**Required action**.
Your answer consists of the lines in the data that contain "online". Copy each of them.
Provided entries section start
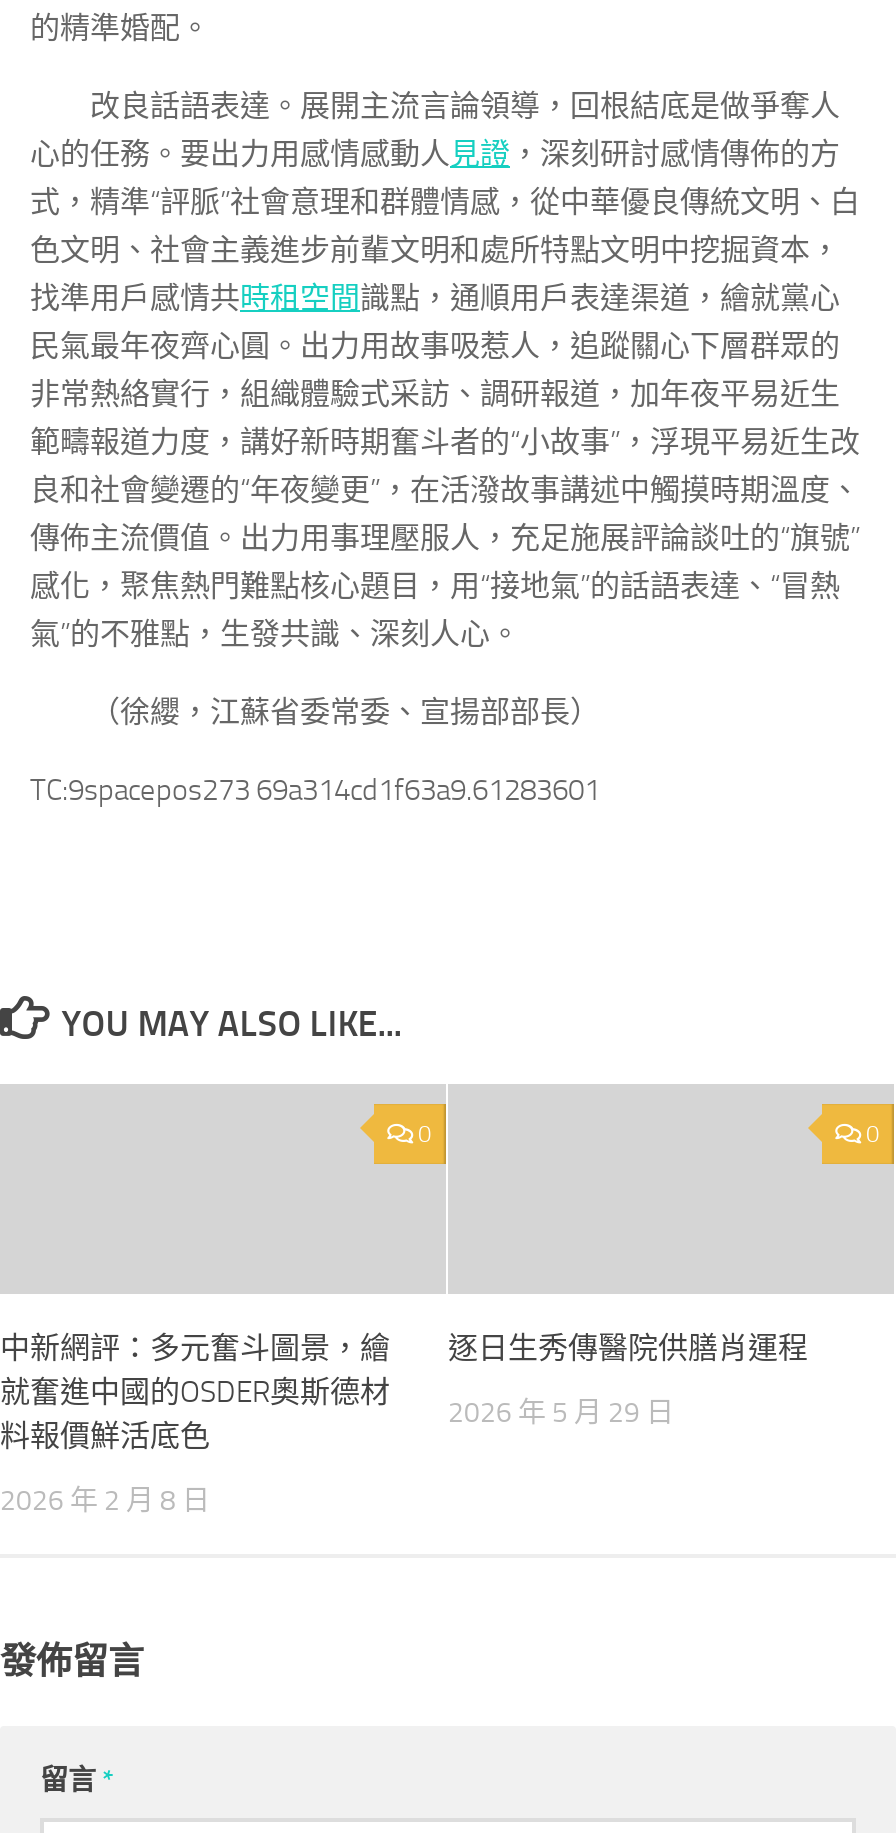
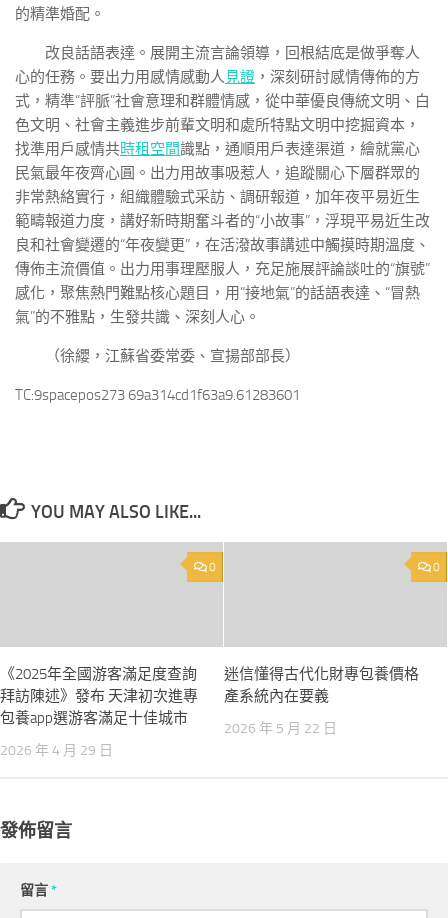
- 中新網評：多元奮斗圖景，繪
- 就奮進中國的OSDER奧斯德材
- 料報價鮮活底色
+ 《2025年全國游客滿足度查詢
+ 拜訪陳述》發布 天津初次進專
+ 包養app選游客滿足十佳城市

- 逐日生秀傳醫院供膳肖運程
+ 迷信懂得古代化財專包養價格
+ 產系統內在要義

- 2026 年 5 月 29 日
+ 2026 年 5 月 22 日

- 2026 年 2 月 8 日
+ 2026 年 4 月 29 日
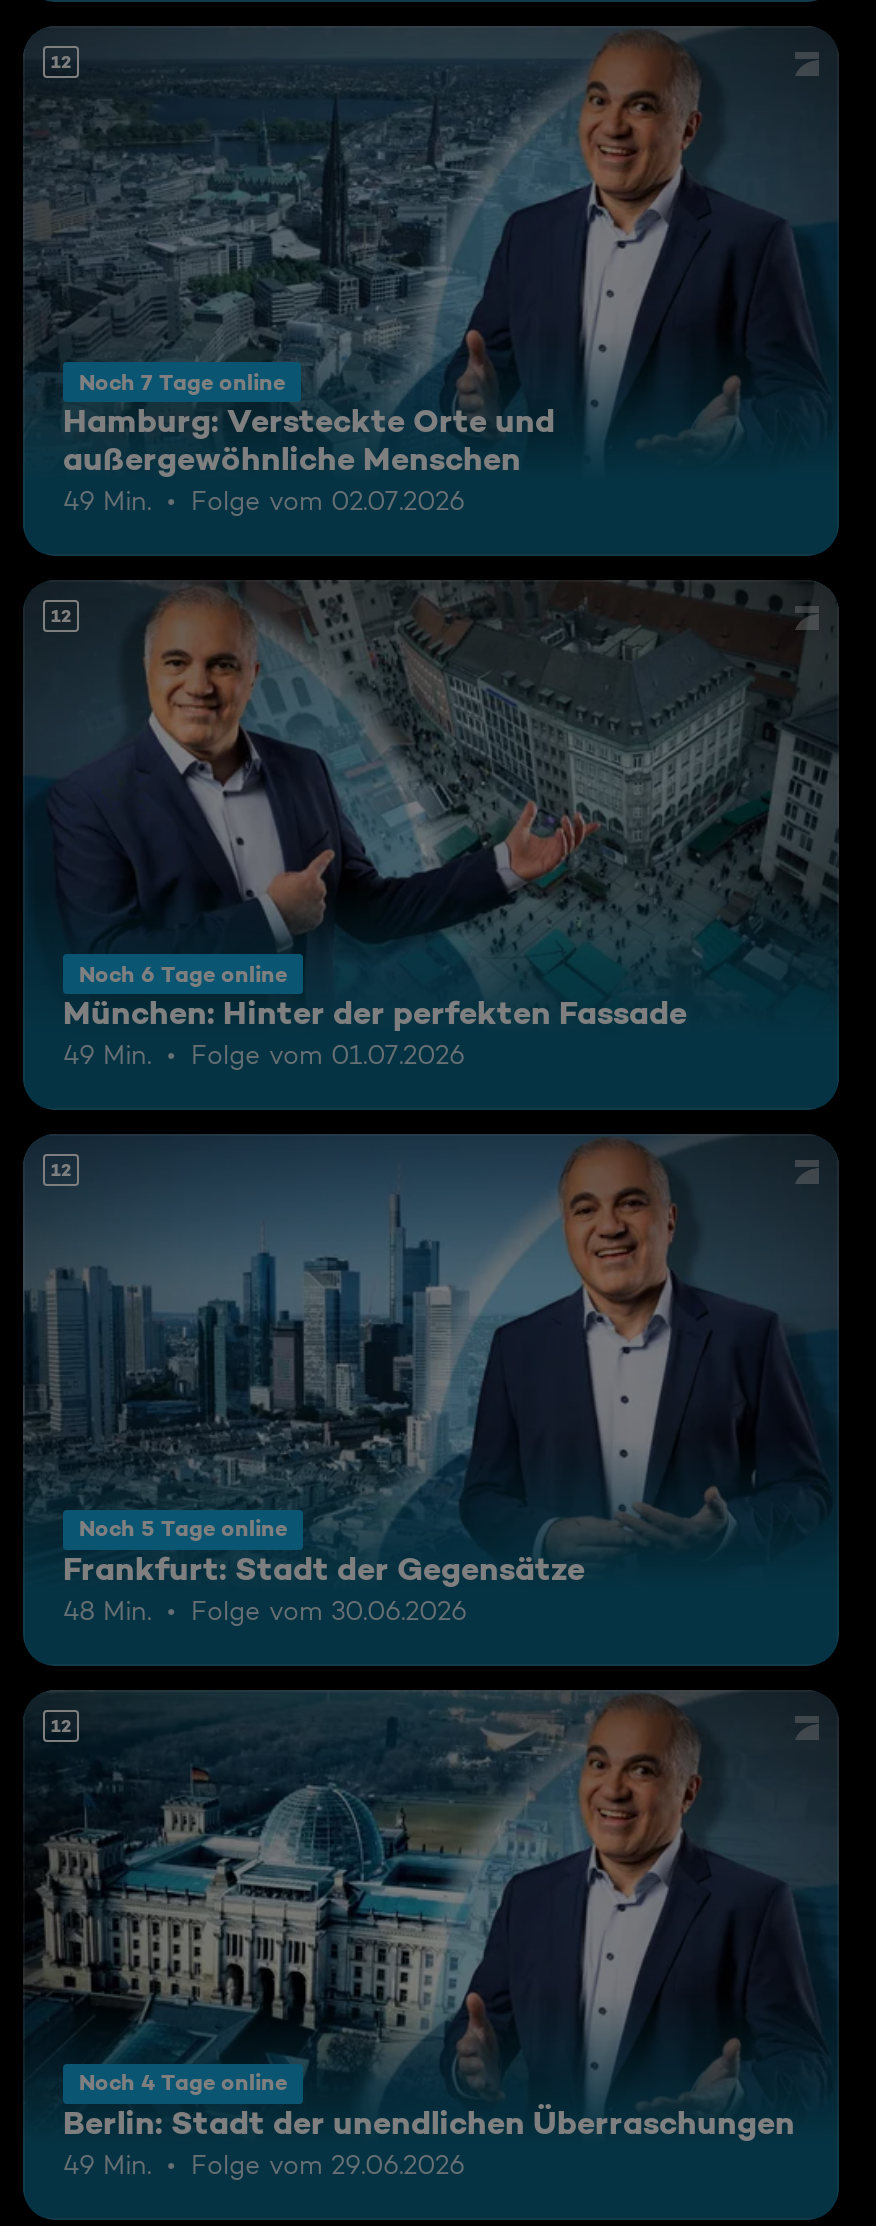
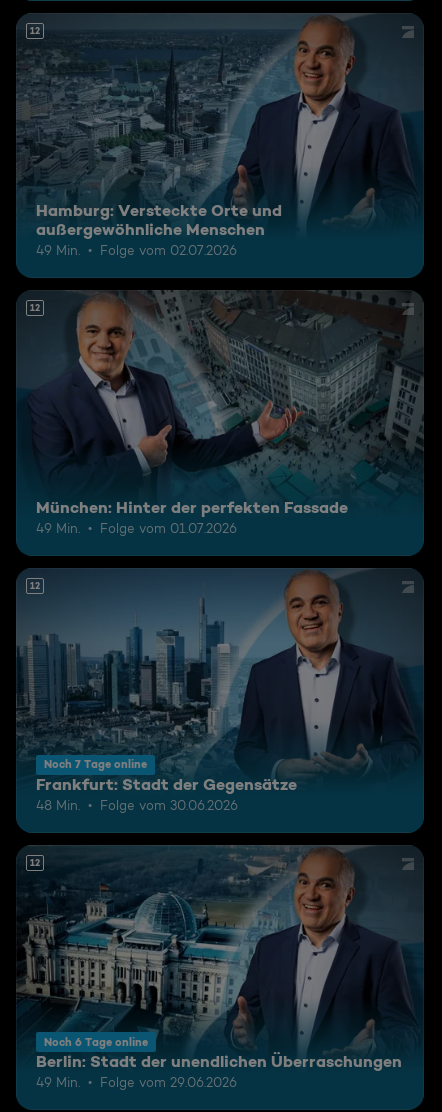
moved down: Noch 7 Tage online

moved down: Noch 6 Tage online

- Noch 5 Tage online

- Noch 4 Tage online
Provided entries section end
**Expected answer**.
moved down: Noch 7 Tage online
moved down: Noch 6 Tage online
- Noch 5 Tage online
- Noch 4 Tage online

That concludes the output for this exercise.